IMPOSING a carbon tax and an emissions trading system will help generate additional revenue for Asia-Pacific countries, and will likely have little inflation impact, the Asian Development Bank (ADB) said.
“Both can provide a clear carbon-price signal, either in terms of the cost of future emissions or the quantity of expected emissions reductions,” the ADB said in its Asia-Pacific Climate Report.
“They can also generate additional revenue for governments, which can then be used to support sustainable economic growth and ‘green’ investment.”
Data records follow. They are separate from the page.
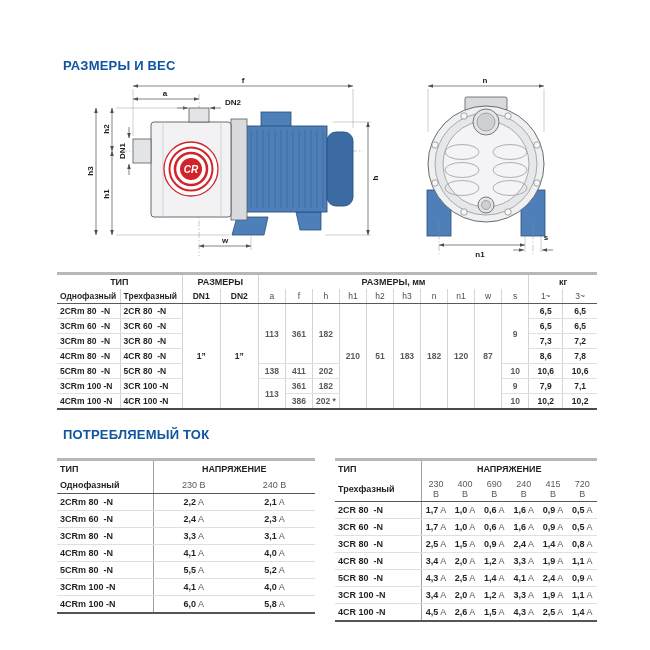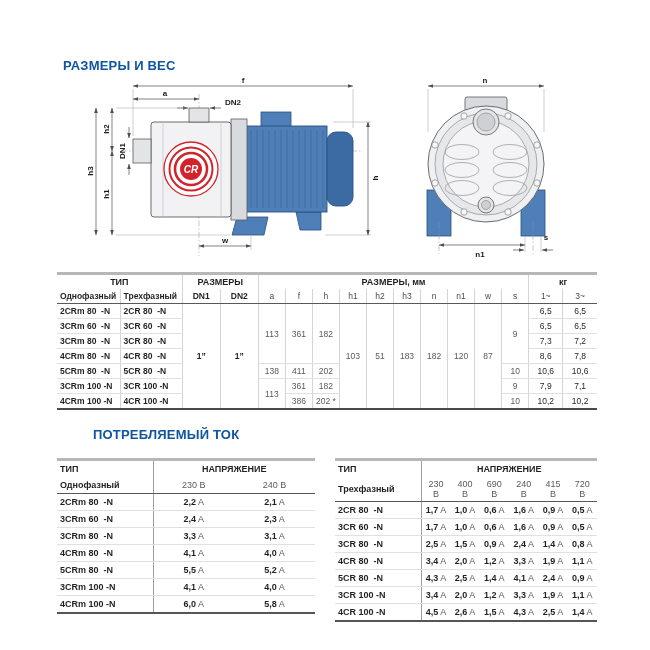--- a/index.html
+++ b/index.html
@@ -1,20 +1,20 @@
 <!DOCTYPE html>
 <html><head>
 <meta charset="utf-8">
 <style>
   html,body{margin:0;padding:0;background:#fff;}
   .page{position:relative;width:650px;height:631px;background:#ffffff;
         font-family:"Liberation Sans",sans-serif;color:#231f20;overflow:hidden;}
   .sec-title{position:absolute;font-weight:bold;font-size:13px;color:#0f55a0;letter-spacing:.2px;}
   #title1{left:63px;top:58px;}
-  #title2{left:63px;top:427px;margin-left:30px;}
+  #title2{left:63px;top:427px;}
 
   .drawing{position:absolute;left:85px;top:74px;width:530px;height:194px;}
   .drawing .lbl{font:bold 8px "Liberation Sans",sans-serif;fill:#1a1a1a;}
   .drawing .dimln{stroke:#4d4e50;stroke-width:.7;fill:none;}
   .drawing .ext{stroke:#9b9ea1;stroke-width:.5;fill:none;}
   .drawing .cl{stroke:#8f9396;stroke-width:.5;fill:none;stroke-dasharray:6 2 1.5 2;}
 
   table{border-collapse:collapse;table-layout:fixed;}
   th,td{font-weight:normal;}
 
@@ -22,26 +22,26 @@
         border-top:3px solid #b7b7b7;border-bottom:2px solid #4a4a4a;}
   .dims th,.dims td{padding:1px 2px;text-align:center;vertical-align:middle;height:12px;
         border-right:1px solid #d4d4d4;}
   .dims .lastc{border-right:none;}
   .dims thead th{color:#231f20;}
   .dims .grp{font-weight:bold;font-size:9px;}
   .dims .sub-row th{border-bottom:1px solid #58595b;}
   .dims .type-h{font-weight:bold;text-align:left;padding-left:3px;}
   .dims .dn-h{font-weight:bold;}
   .dims .dim-h,.dims .kg-h{color:#4c4d4f;}
-  .dims tbody td{border-bottom:1px solid #e0e0e0;}
+  .dims tbody td{border-bottom:1px solid #e0e0e0;font-weight:bold;}
   .dims tbody tr:last-child td{border-bottom:none;}
   .dims .c-type{text-align:left;font-weight:bold;white-space:pre;padding-left:3px;}
   .dims .c-dn{font-weight:bold;}
   .dims .c-dim{color:#58595b;}
-  .dims .c-kg{font-weight:normal;}
+  .dims .c-kg{font-weight:bold;}
 
   .amp{position:absolute;top:458px;font-size:9px;
        border-top:3px solid #b7b7b7;border-bottom:2px solid #555;}
   #sp-table{left:57px;width:258px;}
   #tp-table{left:335px;width:262px;}
   .amp th,.amp td{padding:2px 3px;height:12px;vertical-align:middle;}
   .amp .tcol{text-align:left;font-weight:bold;border-right:1px solid #9f9f9f;white-space:pre;}
   .amp thead .vh{font-weight:bold;text-align:center;}
   .amp thead .volt{color:#58595b;text-align:center;}
   .amp .sub-row th{border-bottom:1px solid #58595b;}
@@ -223,21 +223,21 @@
       </thead>
     <tbody id="dims-body">
         <tr>
           <td class="c-type">2CRm 80  -N</td>
           <td class="c-type">2CR 80  -N</td>
           <td class="c-dn" rowspan="7">1”</td>
           <td class="c-dn" rowspan="7">1”</td>
           <td class="c-dim" rowspan="4">113</td>
           <td class="c-dim" rowspan="4">361</td>
           <td class="c-dim" rowspan="4">182</td>
-          <td class="c-dim" rowspan="7">103</td>
+          <td class="c-dim" rowspan="7">210</td>
           <td class="c-dim" rowspan="7">51</td>
           <td class="c-dim" rowspan="7">183</td>
           <td class="c-dim" rowspan="7">182</td>
           <td class="c-dim" rowspan="7">120</td>
           <td class="c-dim" rowspan="7">87</td>
           <td class="c-dim" rowspan="4">9</td>
           <td class="c-kg">6,5</td>
           <td class="c-kg lastc">6,5</td>
         </tr>
         <tr>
A carbon pricing scheme pushes companies to reduce their own emissions to minimize their tax exposure. Its proceeds are usually spent on greenhouse gas mitigation projects.
“A carbon tax is not only an effective approach to reducing emissions, but can also raise significant revenues that could be redirected to the highest-value public uses,” the bank said.
The Philippines currently does not have a formal carbon pricing system. The country aims to cut its emissions by 75% by 2030 under its commitment to the Paris Agreement.
A carbon tax would not hinder economic growth and won’t accelerate inflation, the ADB said.
“The primary impact of a carbon tax is not to reduce growth but to shift the economy from high-carbon to low-carbon activities, thereby affecting the carbon intensity of the economy rather than overall gross domestic product.”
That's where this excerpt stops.